I’ve had three “meltdowns” that are classic Asperger’s/Spectrum behavioural results of becoming overstimulated.  That has never happened to me before (lest one instance I can remember from childhood.)  Maybe there were more that I can’t remember but…  Again, since my diagnosis, three in such rapid succession? I’ve even done the classic “hand flapping stim” a couple of times, which I have never done before! Boy, if I didn’t know what it felt like to have Asperger’s, I sure do now! Like my post says: Embrace Your Inner Aspie!

It doesn’t so much “bother” me.  I guess I was just so shocked (and still kind of am) at how something might just make PA lose it! Still, I have Asperger’s.  That’s just the way it is.  The people that I know and have told are all fine about it—totally cool and sometimes it’s actually pretty hysterical.

For example, J. was BBQ’ing a roast on a rotisserie and it was all wrapped up in the strings that were in a criss-cross pattern.  I was completely mesmerized by watching it turn around and around and around…  He just looked at me and shook his head. *laughing*

With other folks, it’s been kind of useful in telling them.  Both J. and my friend P. noted my bit of an “awkward gait.”  I mean, I know I kind of…maybe…  But it’s entirely different if another party, an outside observer, tells you! Wow.

So, now that I’m Aspie’ing all over everywhere, it’s time to somehow re-learn some of those “coping mechanisms” that I probably didn’t even know I learned in the first place?

Or, just remain a spaz. *rolls eyes*

Now, for what I did last night.  I woke up terribly stressed and looked at “Teddy.”  Teddy has always been called “Teddy” as I could not name him.  I could not talk.  I was a baby.  Teddy was the first stuffed animal ever given to me.
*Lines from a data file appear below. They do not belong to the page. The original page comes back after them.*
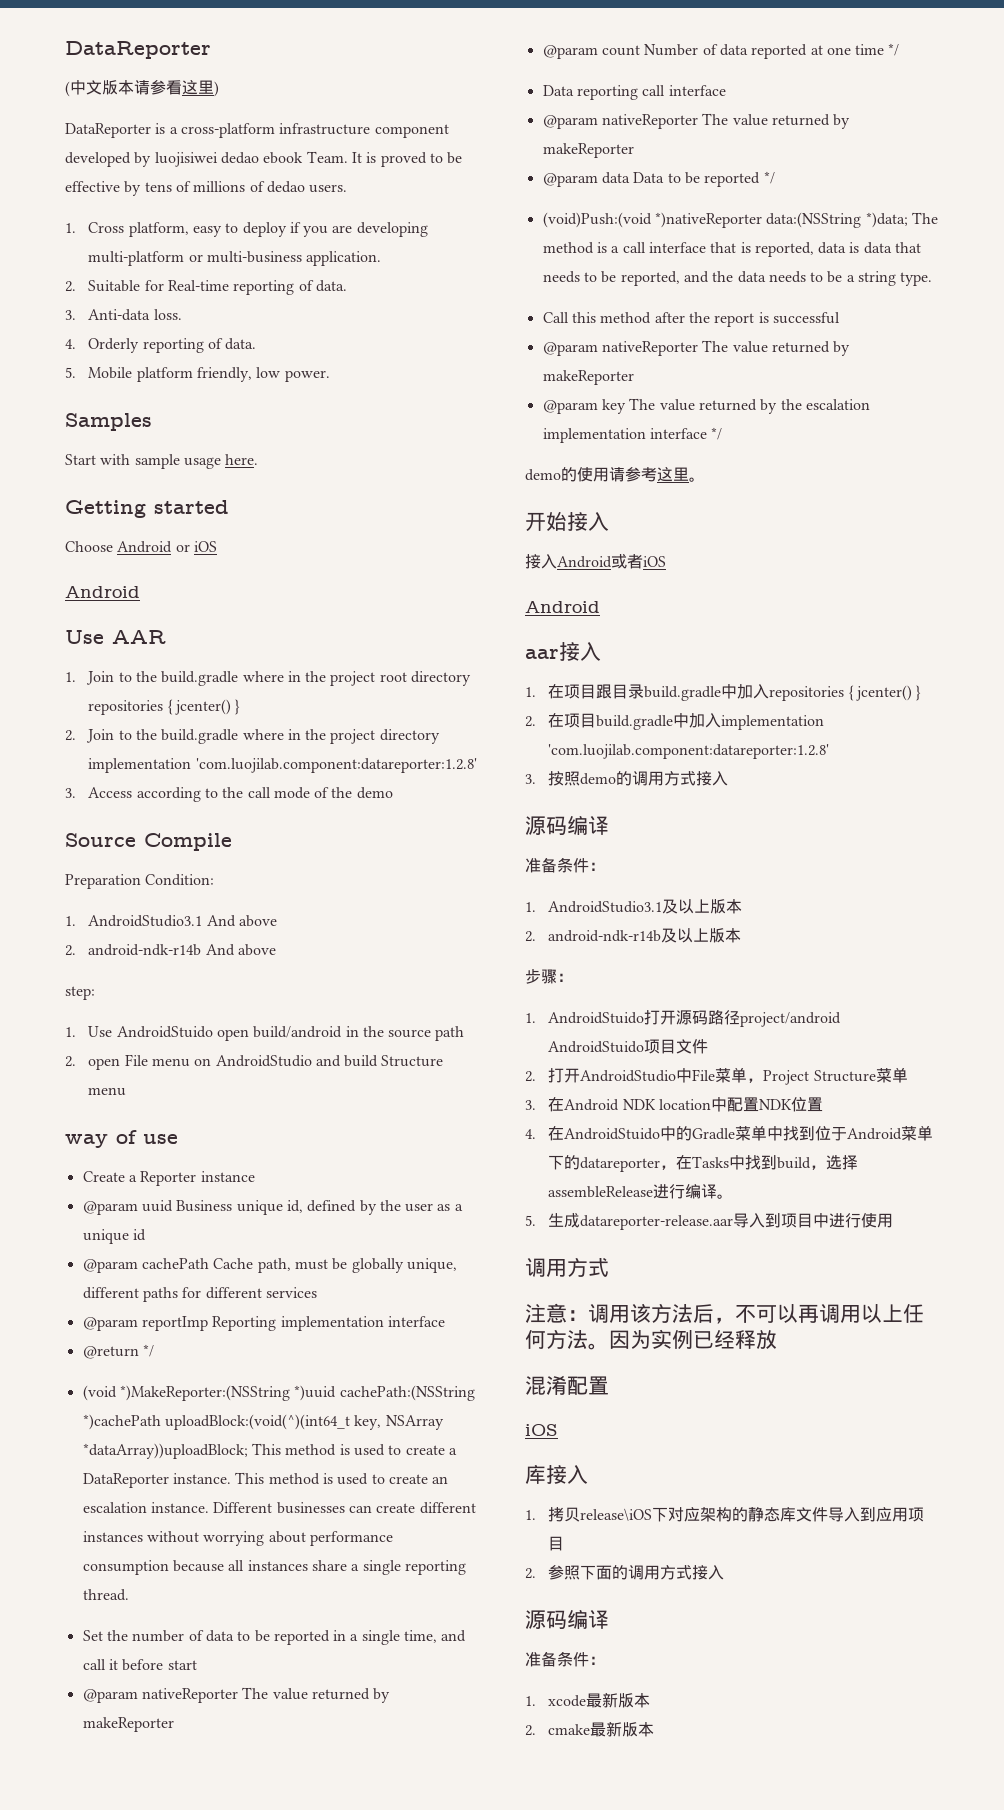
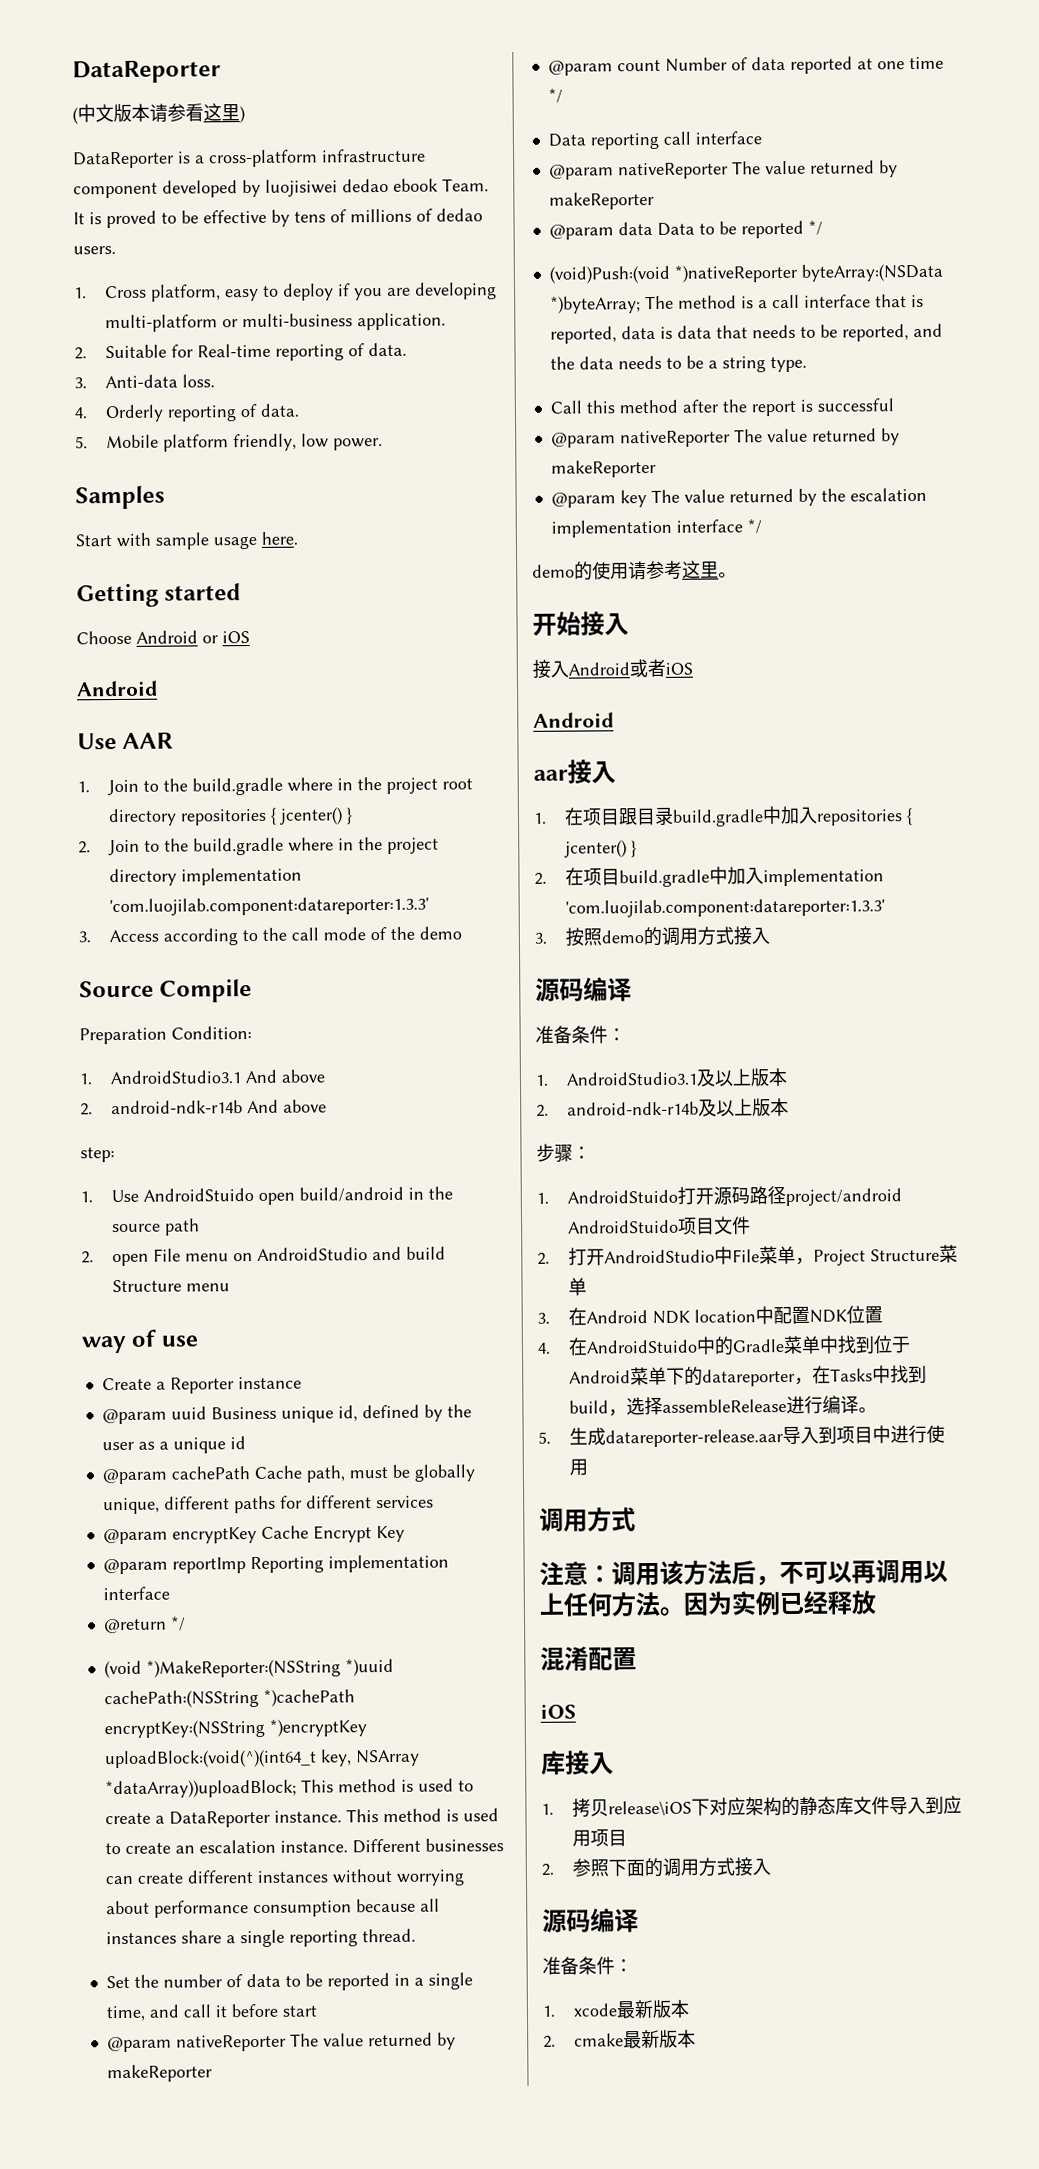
- 2. Join to the build.gradle where in the project directory implementation 'com.luojilab.component:datareporter:1.2.8'
+ 2. Join to the build.gradle where in the project directory implementation 'com.luojilab.component:datareporter:1.3.3'
+ @param encryptKey Cache Encrypt Key
- (void *)MakeReporter:(NSString *)uuid cachePath:(NSString *)cachePath uploadBlock:(void(^)(int64_t key, NSArray *dataArray))uploadBlock; This method is used to create a DataReporter instance.
+ (void *)MakeReporter:(NSString *)uuid cachePath:(NSString *)cachePath encryptKey:(NSString *)encryptKey uploadBlock:(void(^)(int64_t key, NSArray *dataArray))uploadBlock; This method is used to create a DataReporter instance.
- (void)Push:(void *)nativeReporter data:(NSString *)data; The method is a call interface that is reported, data is data that needs to be reported, and the data needs to be a string type.
+ (void)Push:(void *)nativeReporter byteArray:(NSData *)byteArray; The method is a call interface that is reported, data is data that needs to be reported, and the data needs to be a string type.
- 2.在项目build.gradle中加入implementation 'com.luojilab.component:datareporter:1.2.8'
+ 2.在项目build.gradle中加入implementation 'com.luojilab.component:datareporter:1.3.3'

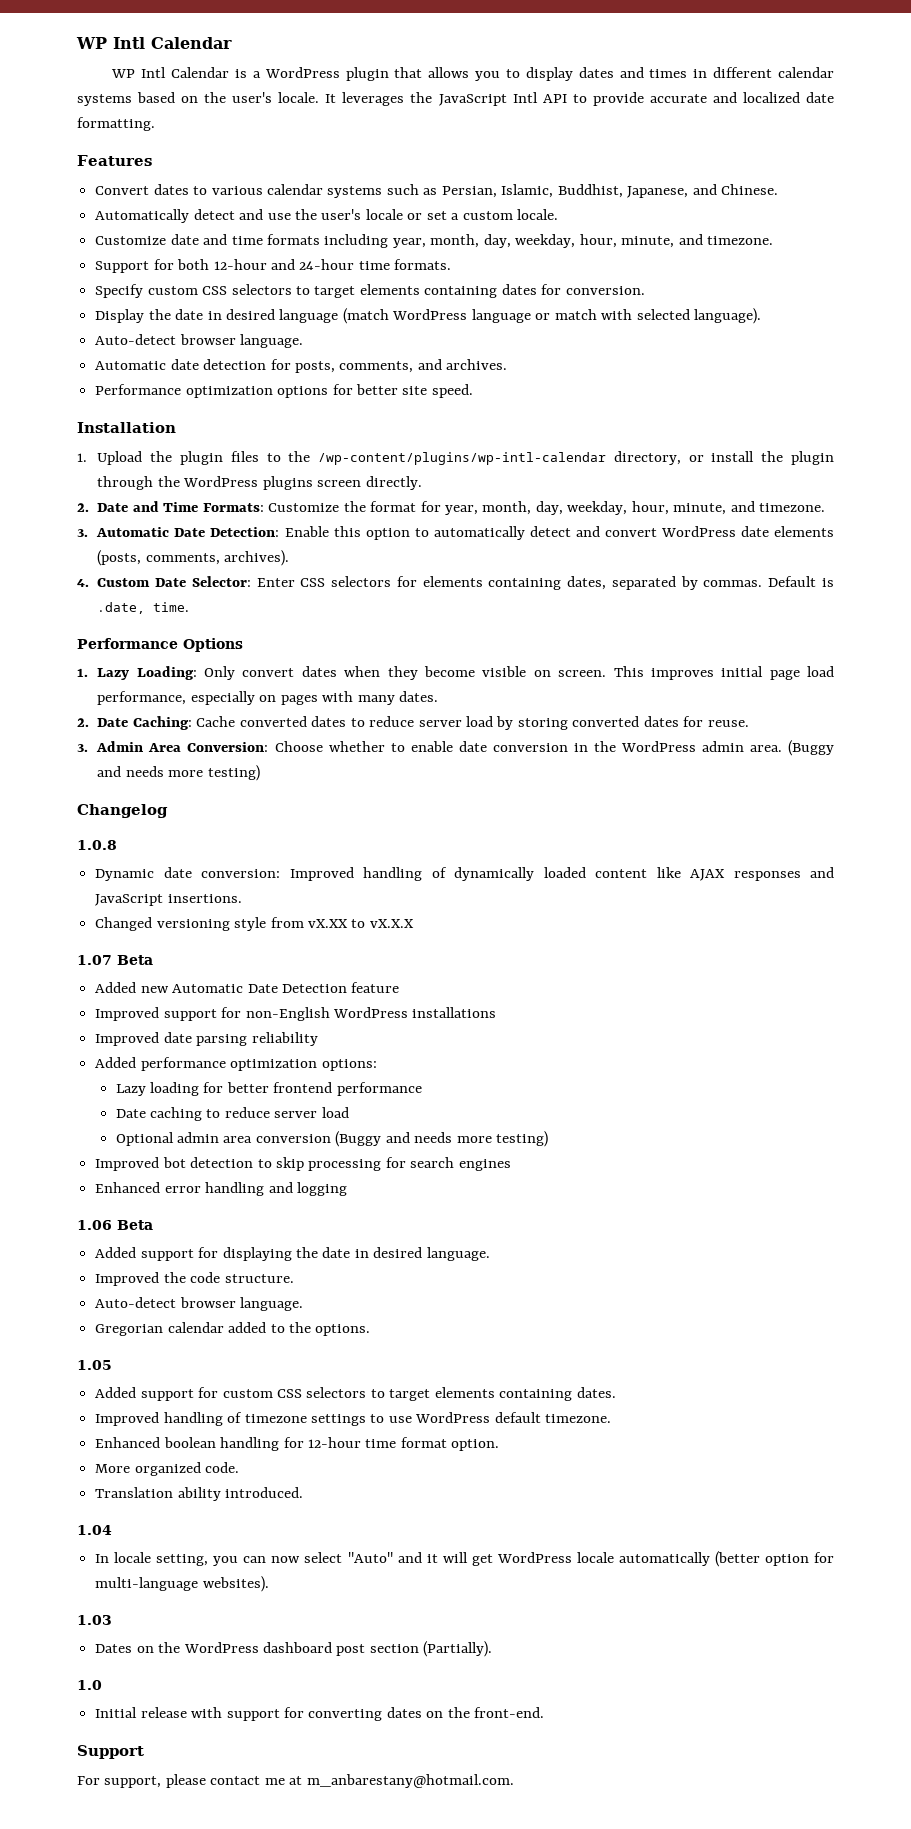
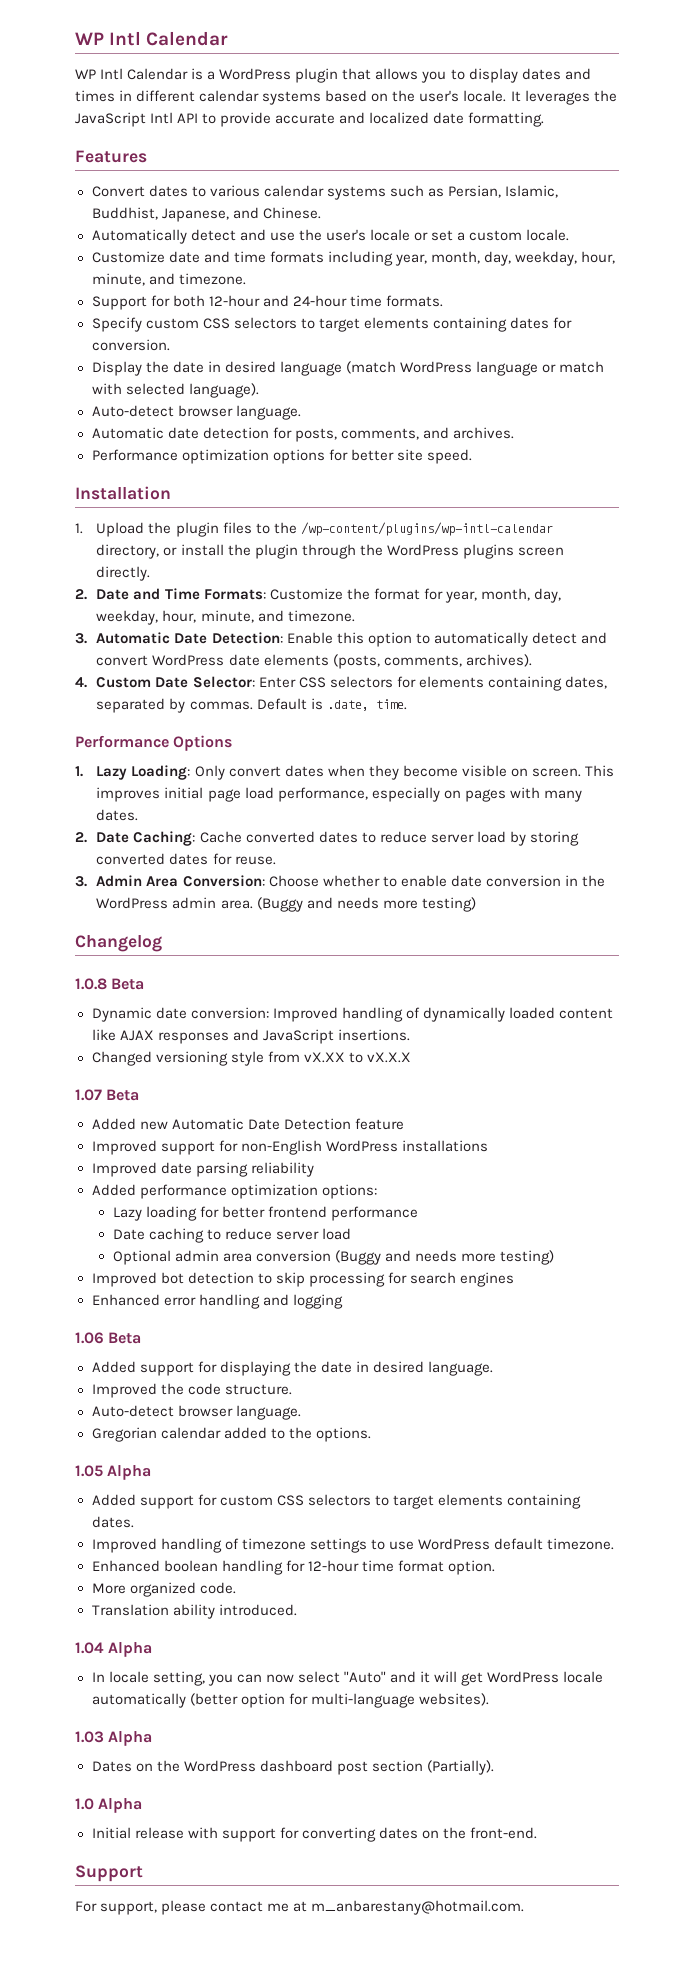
- 1.0.8
+ 1.0.8 Beta
- 1.05
+ 1.05 Alpha
- 1.04
+ 1.04 Alpha
- 1.03
+ 1.03 Alpha
- 1.0
+ 1.0 Alpha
Oh boy, did I love Teddy! I slept with him every night, played with him every day! By the time I was five? Poor Teddy! He had a ring on his back to wind up a little music box inside him and that was shot.  He was falling apart and his stuffing was coming out in chunks.  We had a neighbour who offered to “fix” Teddy.  I thought that was really good! Fix Teddy! Fix Teddy!

She put a “Permanent Suit” on Teddy!!! And no more Teddy Music!!! I was so mad and upset but I couldn’t SAY anything! It’s kind of funny now and I am so happy that I still have Teddy.  I’m 39 years old.  Teddy’s just about the same.

Sorry, some Teddy History.  I think it’s important to know, however.

Now, this might sound completely insane to NTs out there but maybe not so much to Spectrum Folks.  I thought, maybe if I bring Teddy to bed with me, he could explain some things.  Maybe something from the past? Anything else at all I don’t remember? My memory is obliterated from trauma.

I woke up with this fuzzy image of me being maybe four, chewing on my bed sheets and pulling them back and forth.  It was like I wanted to rip them to shreds.  Downstairs, mom and non-bio dad were, again, on the verge of committing Double-Homicide.  Was it a dream? Was it a reality from my past?

Well, if it did happen, I’m sure Teddy was with me.  He always was.